Dans le mémoire qu’il a rendu en 2015 dans le cadre de sa formation de cordiste, Philippe Krebs évoquait longuement l’accident mortel survenu en 2012 sur le site agro-industriel de Cristal Union, à Bazancourt (Marne). Descendus en rappel dans un silo pour le nettoyer, Arthur Bertelli et Vincent Dequin, deux cordistes intérimaires de 23 ans et 33 ans, avaient été ensevelis sous des tonnes de sucre. Il écrivait : « Aucun enseignement n’a été tiré au sein de la profession. (…) Il aurait dû y avoir un avant et un après cet accident dramatique. Il y a surtout une continuité de pratiques aléatoires. » Moins de deux ans après l’écriture de ces lignes, en juin 2017, un nouvel accident mortel, sur le même site, dans des circonstances similaires, coûtait la vie à Quentin Zaroui-Bruat, 21 ans, autre cordiste intérimaire.

Travailler suspendu au bout d’une corde, dans des endroits peu accessibles, est dangereux par essence. C’est même une pratique en principe interdite par le code du travail qui ne la tolère que pour des travaux temporaires, si aucune technique plus sûre n’est envisageable. Maîtriser les risques est alors central.

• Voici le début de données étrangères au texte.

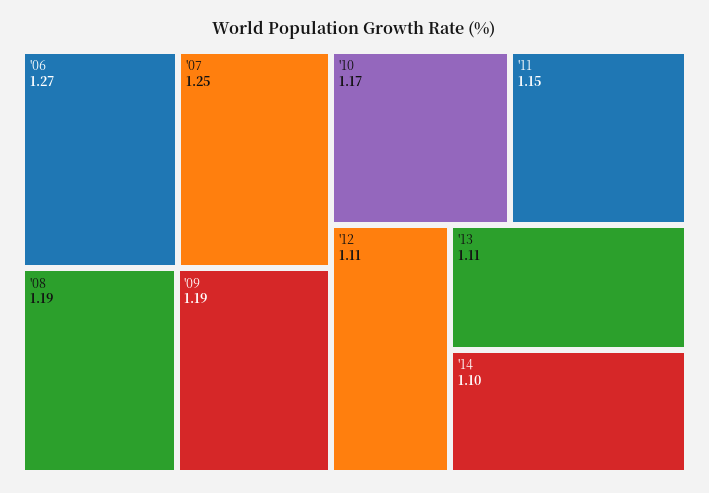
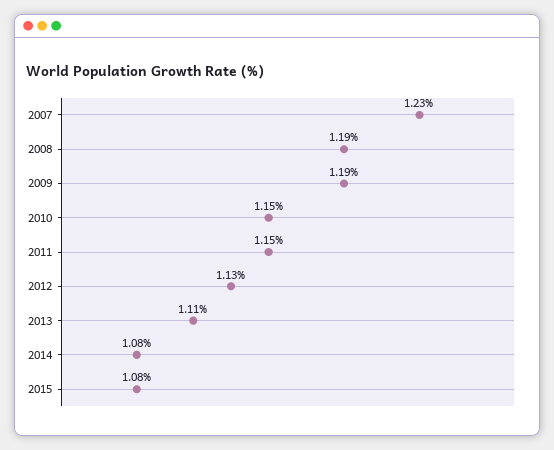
'06: 1.27 -> none
'07: 1.25 -> 1.23
'10: 1.17 -> 1.15
'12: 1.11 -> 1.13
'14: 1.1 -> 1.08
2015: none -> 1.08

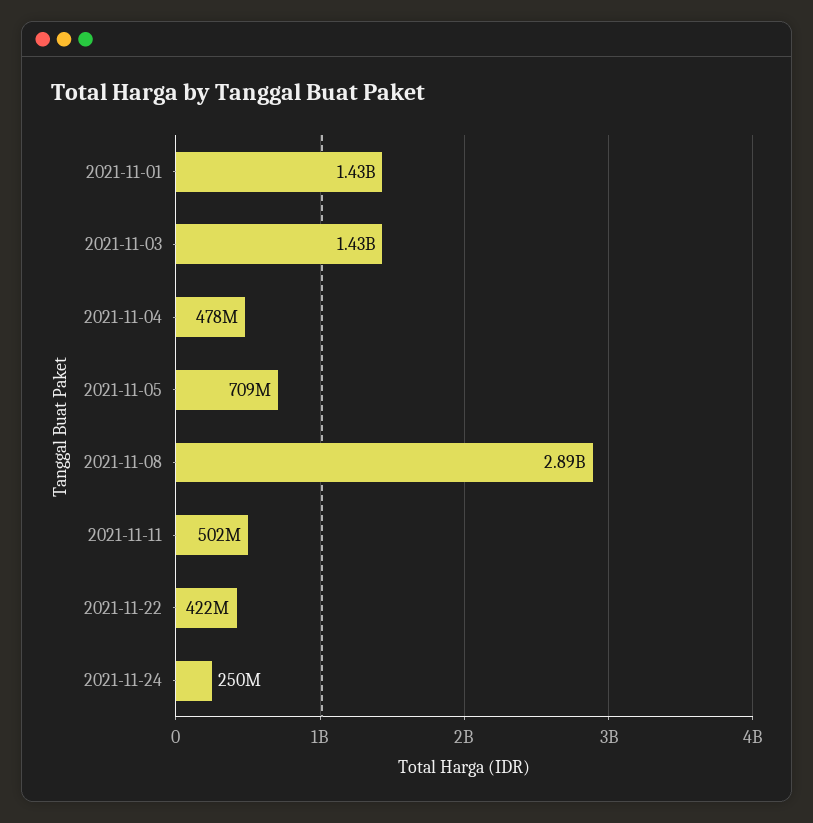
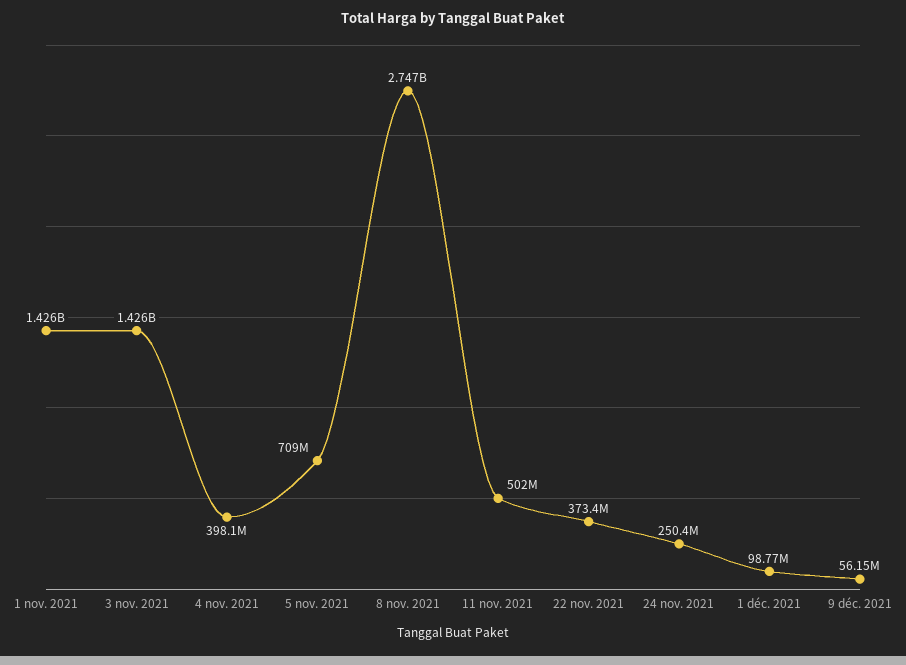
2021-11-04: 478000000 -> 398100000
2021-11-08: 2890000000 -> 2747000000
2021-11-22: 422000000 -> 373400000
1 déc. 2021: none -> 98770000
9 déc. 2021: none -> 56150000

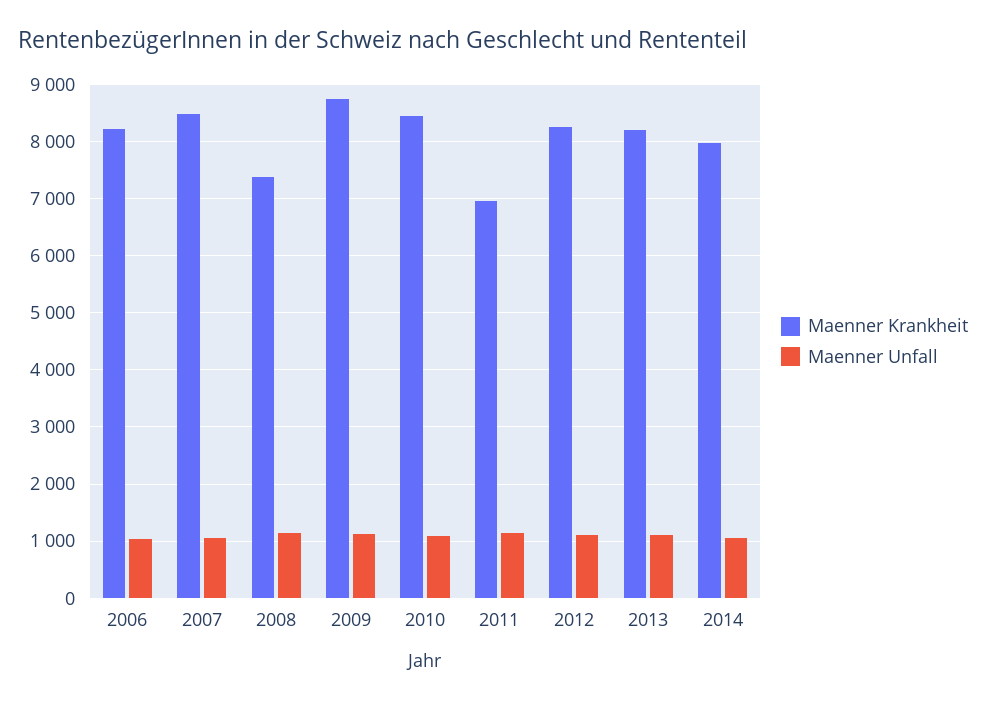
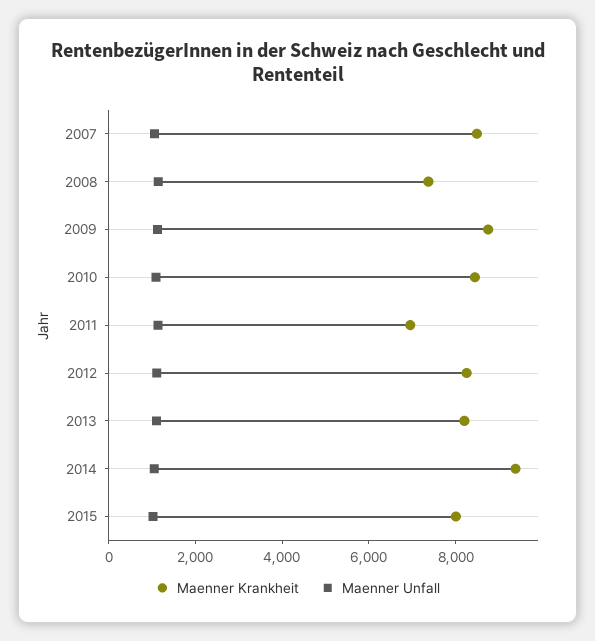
Maenner Krankheit, 2006: 8200 -> none
Maenner Unfall, 2006: 1000 -> none
Maenner Krankheit, 2014: 8000 -> 9500
Maenner Krankheit, 2015: none -> 8000
Maenner Unfall, 2015: none -> 1000

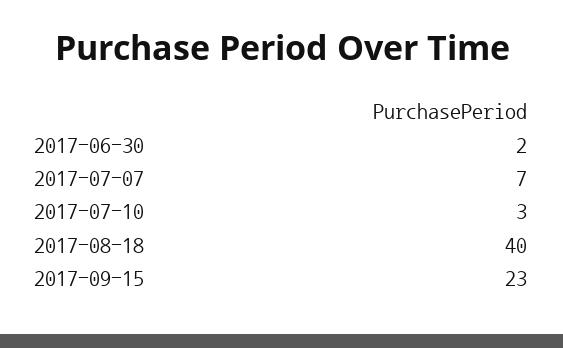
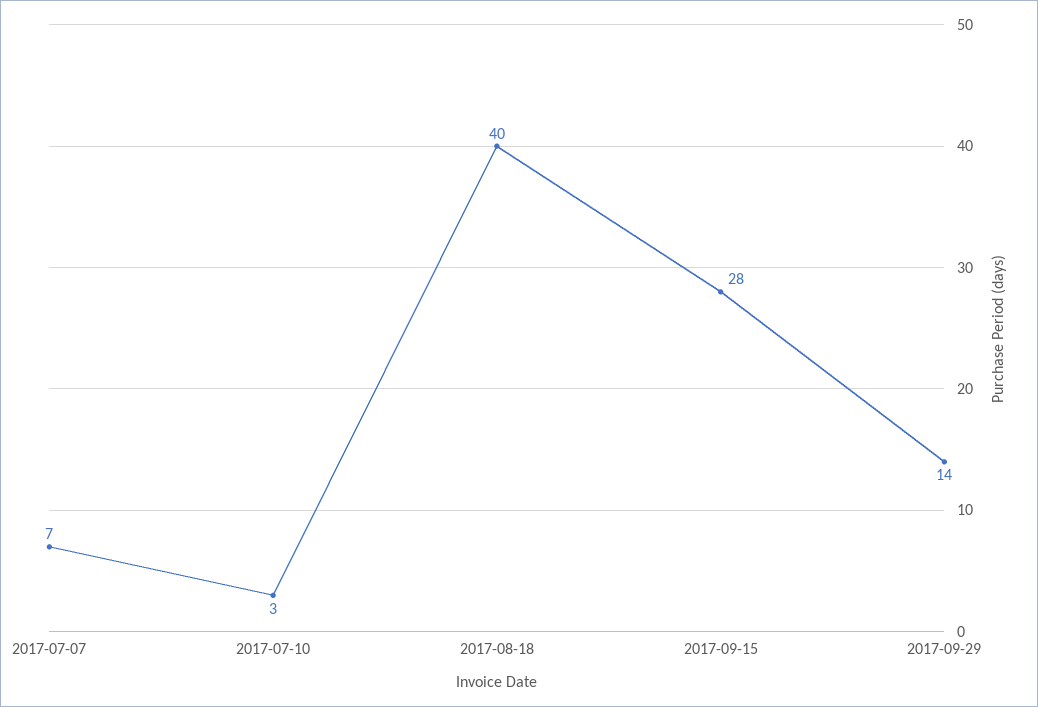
2017-06-30: 2 -> none
2017-09-15: 23 -> 28
2017-09-29: none -> 14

« Je me suis mis à mon compte parce que j’avais peur en mission d’intérim », explique Philippe Krebs, cordiste

Comme tous les cordistes que Le Monde a contactés, Philippe Krebs estime que les conditions de sécurité ne sont aujourd’hui encore pas réunies sur de nombreux chantiers. Matériel usé, défaut de supervision et d’anticipation des risques… « Je me suis mis à mon compte parce que j’avais peur en mission d’intérim, explique celui qui est également formateur. Nos anciens stagiaires nous racontent être en permanence confrontés à des pratiques déviantes. Or, lorsque vous êtes jeune intérimaire, refuser une mission c’est prendre le risque d’être blacklisté. »

En cause, un déficit d’encadrement des pratiques dans une profession qui n’en est, en réalité, même pas une. « Nous n’avons ni code APE, désignant l’activité principale de l’entreprise, ni convention collective », souligne Eric Louis, qui aurait dû prendre la relève de Quentin Zaroui-Bruat le jour de son accident. Cordiste n’est pas un métier en soi, mais une pratique rattachée à un autre métier, comme maçon ou électricien. « Nous n’avons pas non plus de statistiques propres à l’accidentologie des cordistes, qui sont mélangés avec tous les intérimaires. On a peut-être la profession la plus mortelle de France sans que ça se sache », pointe Eric Louis.